Write A Business Plan | Quick Photography Business Guide
Every successful entrepreneur will tell you one thing – in order to achieve your business goals, you’ll need to write them down first. A well-written business plan will guide you through the murky waters of the startup stage, and will answer questions like who your ideal client is, what services you’re going to be providing, how you’re going to cover your expenses before you start bringing in profits, as well as similar questions that might otherwise catch you off guard down the road.
Choose An Area Of Specialization | Quick Photography Business Guide
Having a clearly defined target audience is more important than many photographers actually realize. While you might want to accept pretty much every gig coming your way in order to start earning money, especially if you’re just starting out, by clearly defining your area of specialization, you’ll not only have a much better idea of what you’ll need to do in order to stand out from the crowd of competitors, but you’ll also know what equipment you’ll need to invest, and how you’re going to promote the services you’re providing.
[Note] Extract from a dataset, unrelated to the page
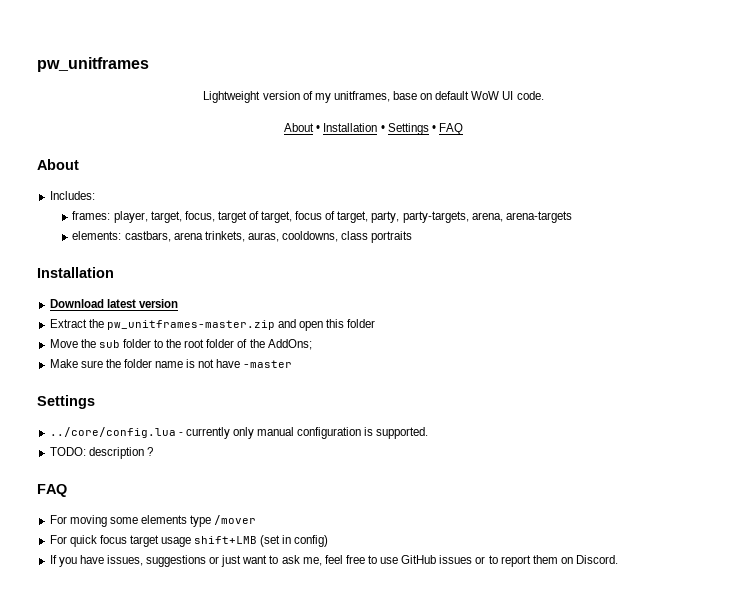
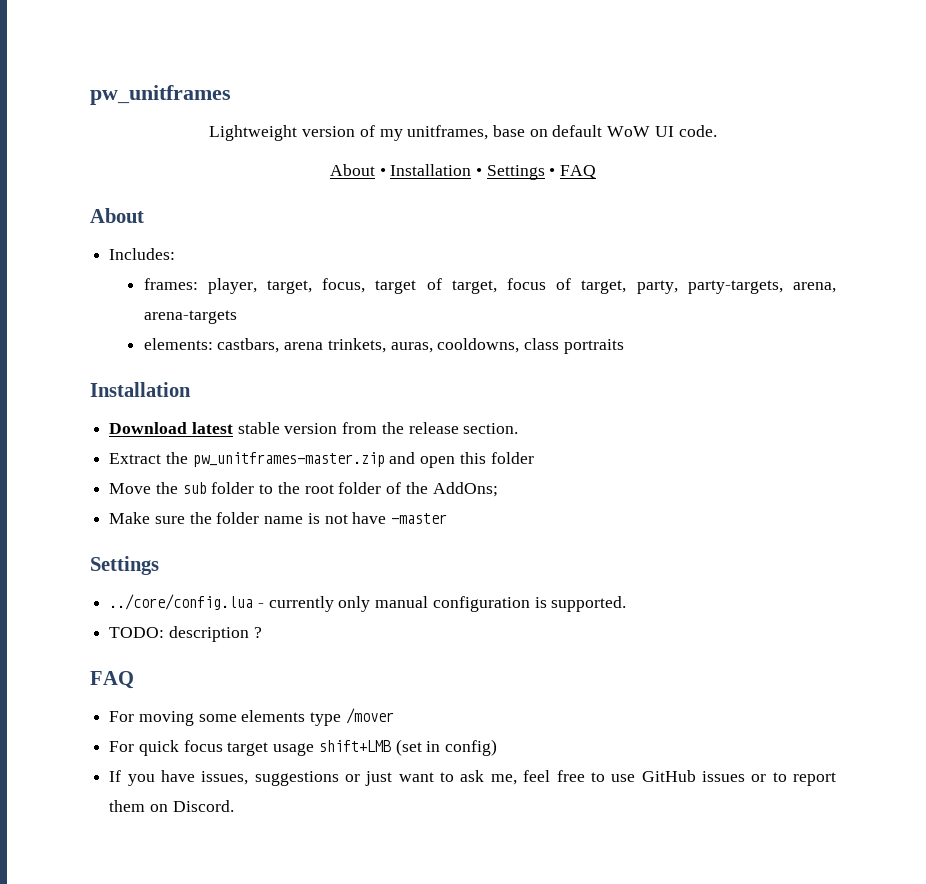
[138,299,178,308] version -> [237,422,519,434] stable version from the release section.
Start Building A Brand Today! | Quick Photography Business Guide
Next, you’ll want to decide what you’re going to call your business – there are two main routes photographers take: you can either use your own name or come up with a unique name for your business. Whatever you decide, you’ll also need a logo, and since you’ll be using your logo as a watermark on your pictures throughout the Internet, you’ll want to consider hiring a professional designer to come up with this visual representation of your business, your style of photography and your unique creative vision.
You’ll also want to come up with basic branding guidelines that will ensure consistency throughout your marketing and brand materials, both online and off. Clearly define your brand’s color scheme, fonts, and even brand-oriented words that you’ll use throughout! By consistently using the same color scheme and logo, you’ll turn your brand into a memorable visual experience, and you’ll help your potential clients remember you and what you can do for them.
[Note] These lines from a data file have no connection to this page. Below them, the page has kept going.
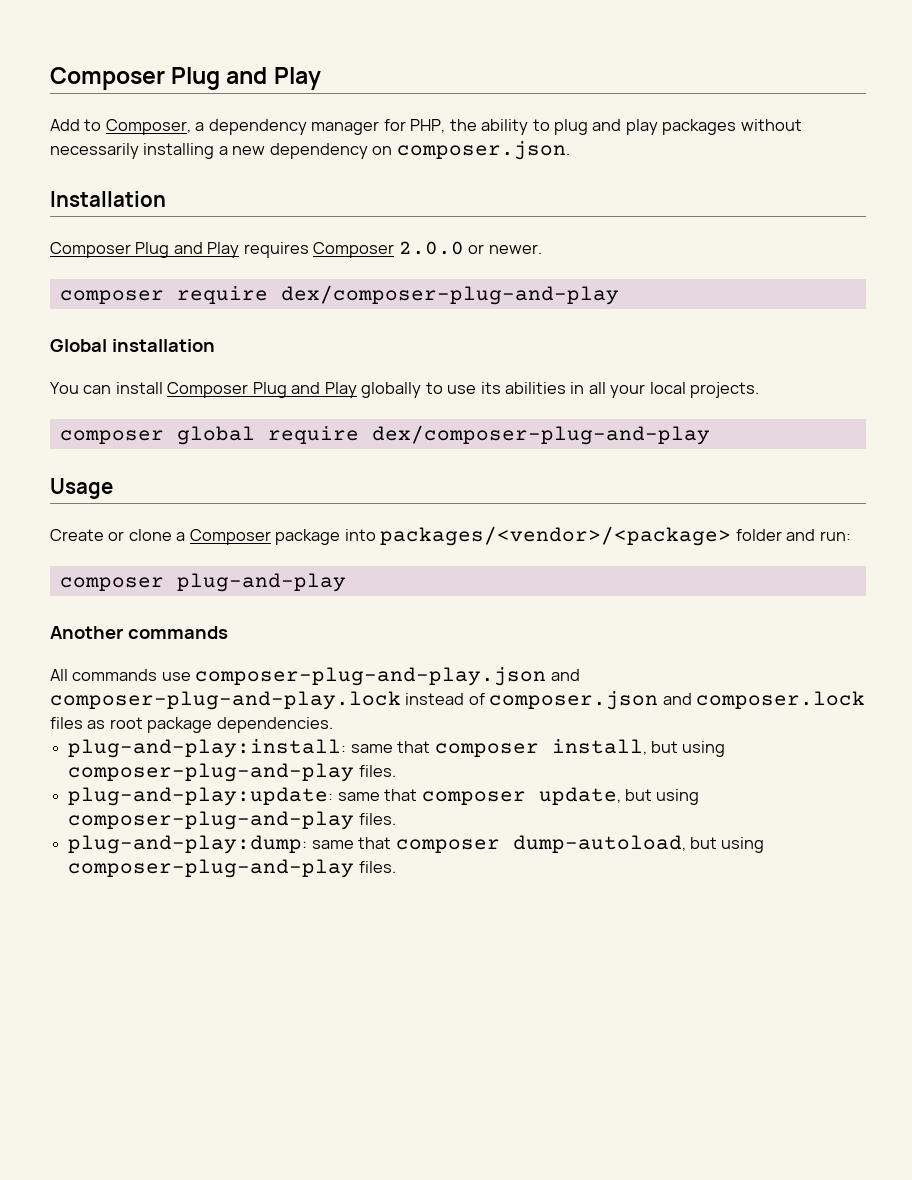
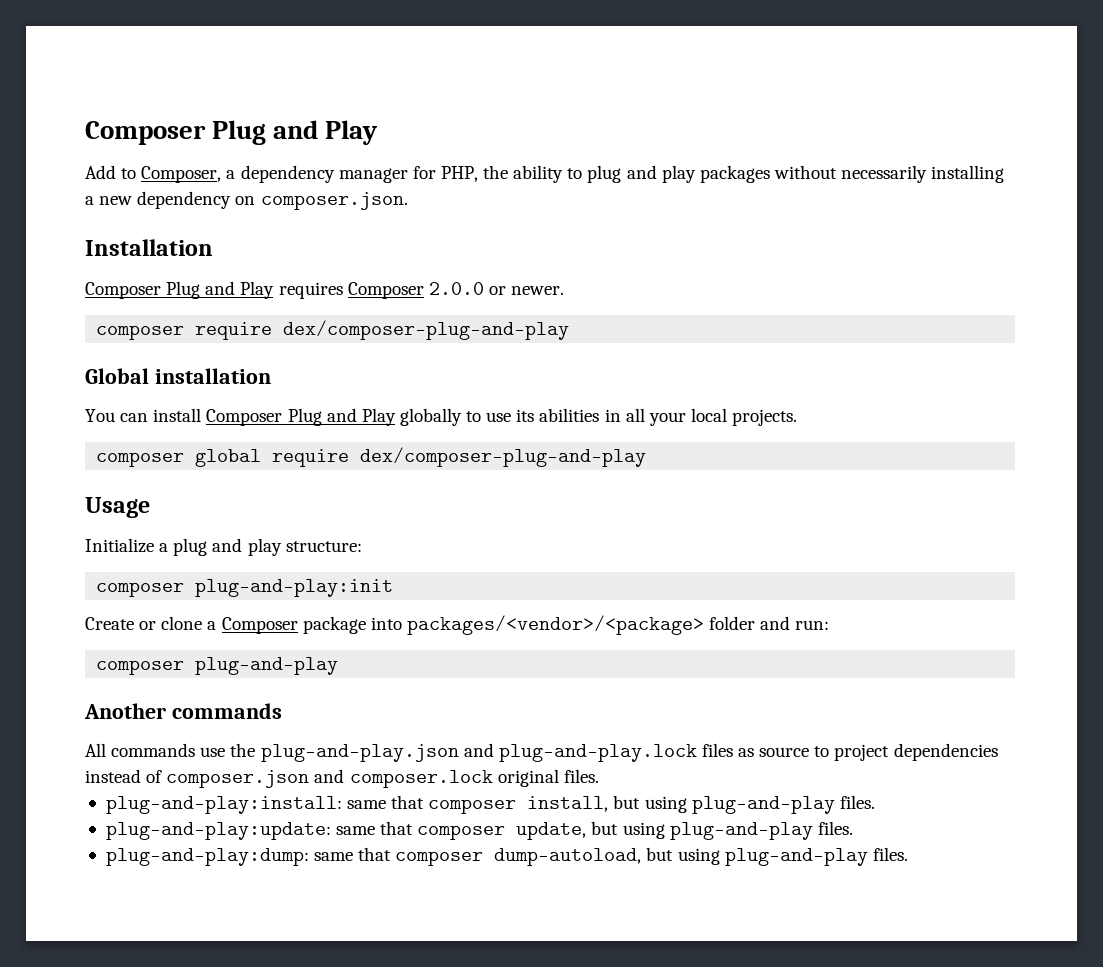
(113, 488) none -> [85,538,362,556] [96,579,394,597] // Initialize a plug and play structure: // composer plug-and-play:init
[195,667,580,686] [50,691,401,710] composer-plug-and-play.json and composer-plug-and-play.lock -> [230,743,998,762] the plug-and-play.json and plug-and-play.lock files as source to project dependencies
[50,717,333,733] files as root package dependencies. -> [497,769,599,787] original files.
[68,763,355,782] composer-plug-and-play -> [691,796,835,814] plug-and-play
[68,811,355,830] composer-plug-and-play -> [669,822,813,840] plug-and-play
[68,859,355,878] composer-plug-and-play -> [724,848,868,866] plug-and-play

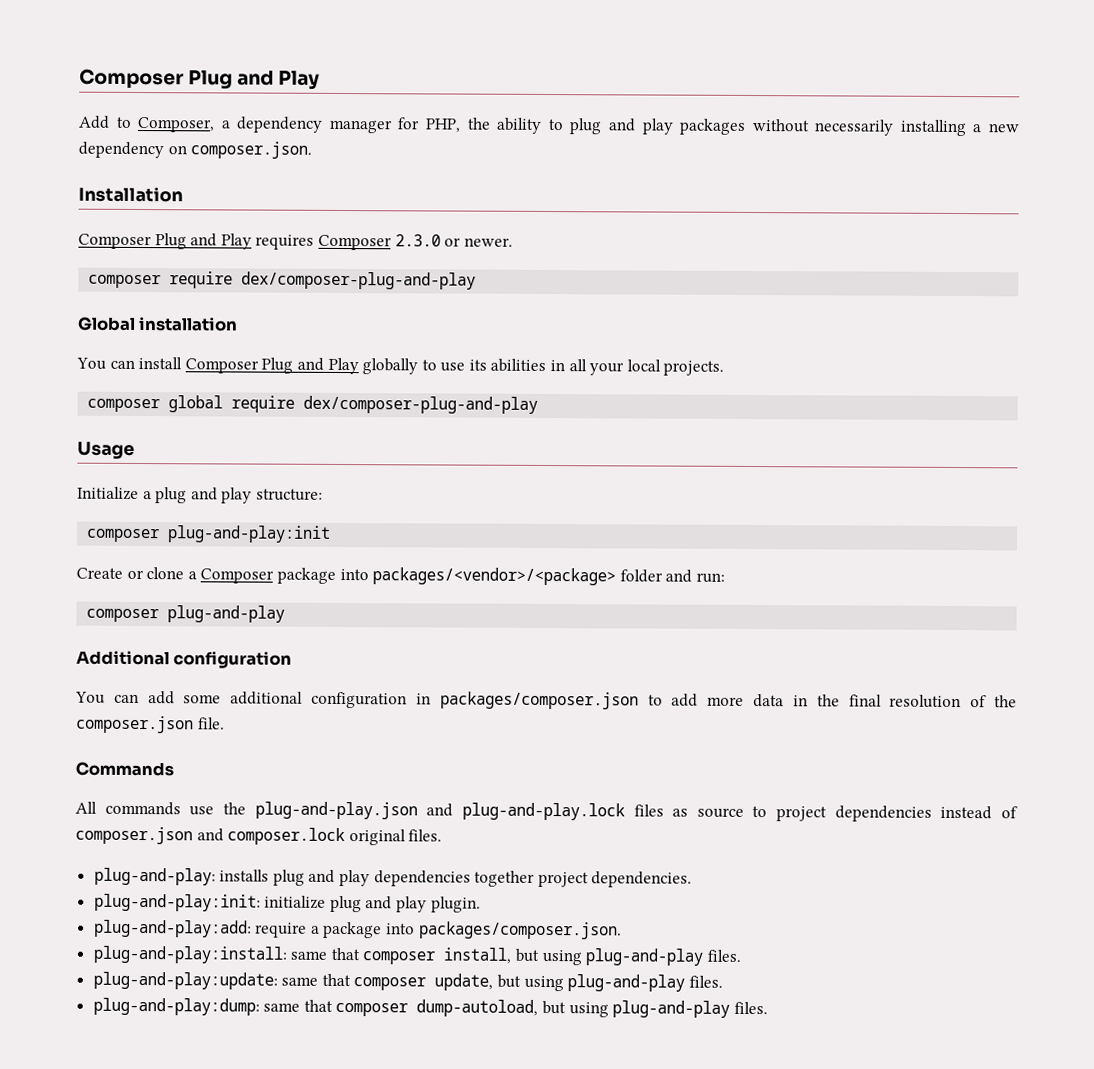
[428,282,484,295] 2.0.0 -> [394,234,441,247] 2.3.0
[84,703,282,719] Another commands -> [76,650,293,669] [75,691,1018,710] [76,715,225,734] [75,761,174,777] Additional configuration // You can add some additional configuration in packages/composer.json to add more data in the final resolution of the composer.json file. // Commands
(599, 776) none -> [93,867,693,888] [93,893,481,913] [93,919,622,940] // plug-and-play: installs plug and play dependencies together project dependencies. // plug-and-play:init: initialize plug and play plugin. // plug-and-play:add: require a package into packages/composer.json.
Invest In The Right Equipment | Quick Photography Business Guide
There’s no denying that the equipment you use will greatly affect the quality of the pictures you deliver to your clients, so you’ll want to find a way to allocate your budget to get the most important pieces of equipment. This will be your principal investment, and it pays to buy the best you can afford. As your business grows, you will be able to afford better, but, when you are starting out, it may be a good idea to take out a loan or seek third-party investment.
Keep in mind, though, that you’ll need backup equipment as well, because even brand new gear breaks down, and the last thing you need is losing your camera in the middle of the shoot, without a backup. You’ll also need to invest in a good computer and editing software, so you can edit the pictures you take before sending them off to your clients.
Come Up With A Pricing Plan | Quick Photography Business Guide
How much will you charge for your services? It’s a tough question for every photographer, especially when you’re just starting out. Even many pros shy away from talking about prices, letting the clients set the terms. However, even if you have to lover the prices at the beginning, it’s better to have a starting point when negotiating with a potential clients, then to leave it up to them. If you don’t know your worth, how is anyone else supposed to know it? And lastly, for every hour you spend shooting, you’ll spend about three hours editing, which is another thing you need to factor that into your pricing.
Start Marketing Your Business | Quick Photography Business Guide
First thing you’ll want to do when marketing your business is setting up a website. We live in a digital age where even brick and mortar stores can benefit from having a strong online presence, and your photography business is definitely not an exception. By setting up a website, you’ll have a much wider reach, getting your work in front of more potential clients that you could even dream of with just a printed portfolio.